Description of the task
Your output should be the exact lines from the start of the data through the line containing "border-right:1px solid #ef4444; border-bottom:1px solid #ededed;", with no pictures.

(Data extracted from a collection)
*** Begin section ***

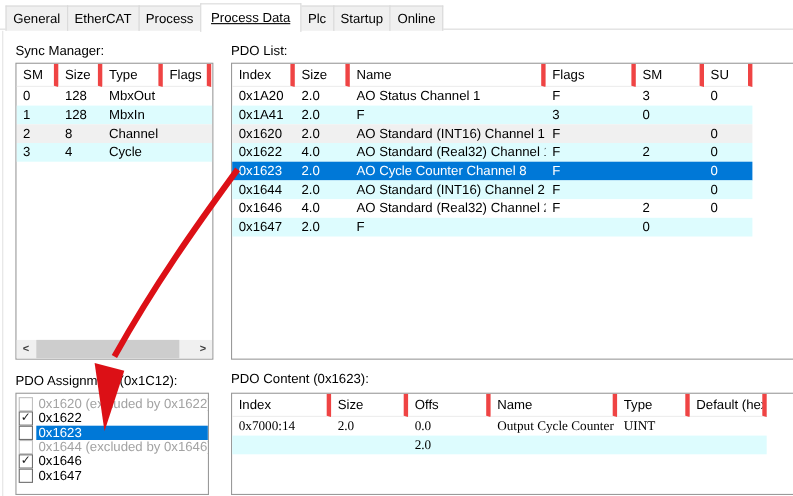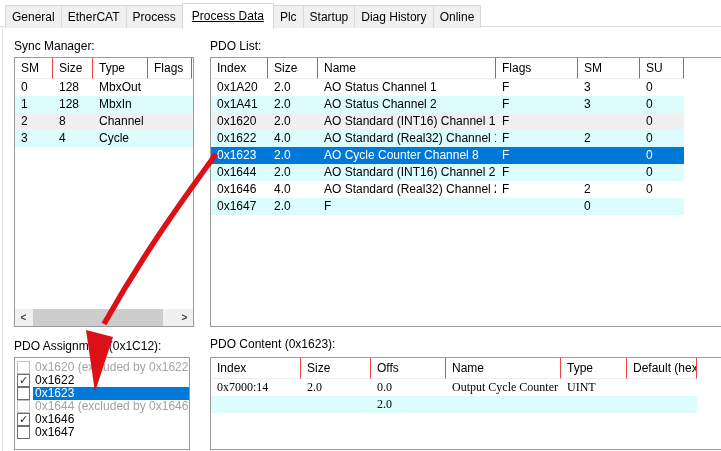--- a/index.html
+++ b/index.html
@@ -101,7 +101,6 @@
       <div class="tab active">Process Data</div>
       <div class="tab">Plc</div>
       <div class="tab">Startup</div>
-      <div class="tab">Diag History</div>
       <div class="tab">Online</div>
     </div>
   <div class="tab-underline"></div>

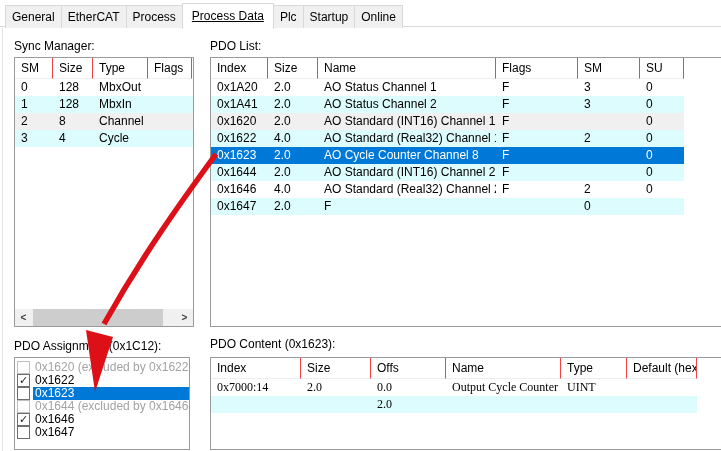--- a/index.html
+++ b/index.html
@@ -25,7 +25,7 @@
   
   .lv { position:absolute; background:#fff; border:1px solid #9a9a9a; overflow:hidden; }
   .lv-hdr { display:flex; height:21px; }
-  .lv-hdr .cell { padding:3px 0 0 6px; border-right:1px solid #ef4444; border-bottom:1px solid #ededed;
+  .lv-hdr .cell { padding:3px 0 0 6px; border-right:4px solid #ef4444; border-bottom:1px solid #ededed;
                   white-space:nowrap; overflow:hidden; flex:0 0 auto; }
   .lv-row { display:flex; height:17px; line-height:17px; }
   .lv-row .cell { padding-left:6px; white-space:nowrap; overflow:hidden; flex:0 0 auto; }

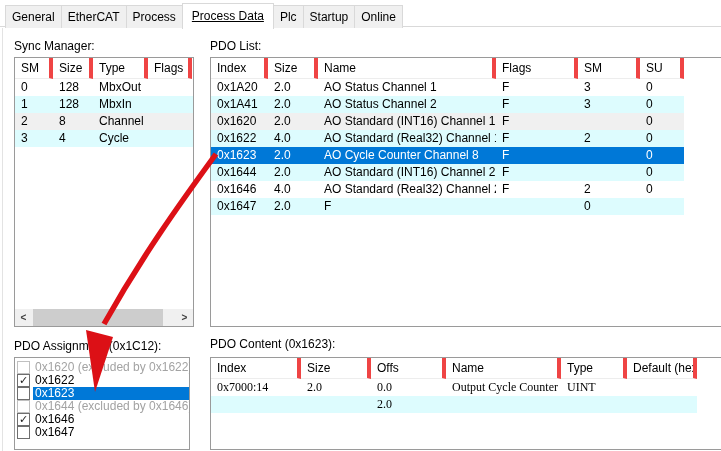--- a/index.html
+++ b/index.html
@@ -170,7 +170,6 @@
       <div class="lv-row bg-cyan">
         <span class="cell">0x1A41</span>
         <span class="cell">2.0</span>
-        <span class="cell">AO Status Channel 2</span>
         <span class="cell">F</span>
         <span class="cell">3</span>
         <span class="cell">0</span>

*** End section ***

Written answer
--- a/index.html
+++ b/index.html
@@ -101,7 +101,6 @@
       <div class="tab active">Process Data</div>
       <div class="tab">Plc</div>
       <div class="tab">Startup</div>
-      <div class="tab">Diag History</div>
       <div class="tab">Online</div>
     </div>
   <div class="tab-underline"></div>

--- a/index.html
+++ b/index.html
@@ -25,7 +25,7 @@
   
   .lv { position:absolute; background:#fff; border:1px solid #9a9a9a; overflow:hidden; }
   .lv-hdr { display:flex; height:21px; }
-  .lv-hdr .cell { padding:3px 0 0 6px; border-right:1px solid #ef4444; border-bottom:1px solid #ededed;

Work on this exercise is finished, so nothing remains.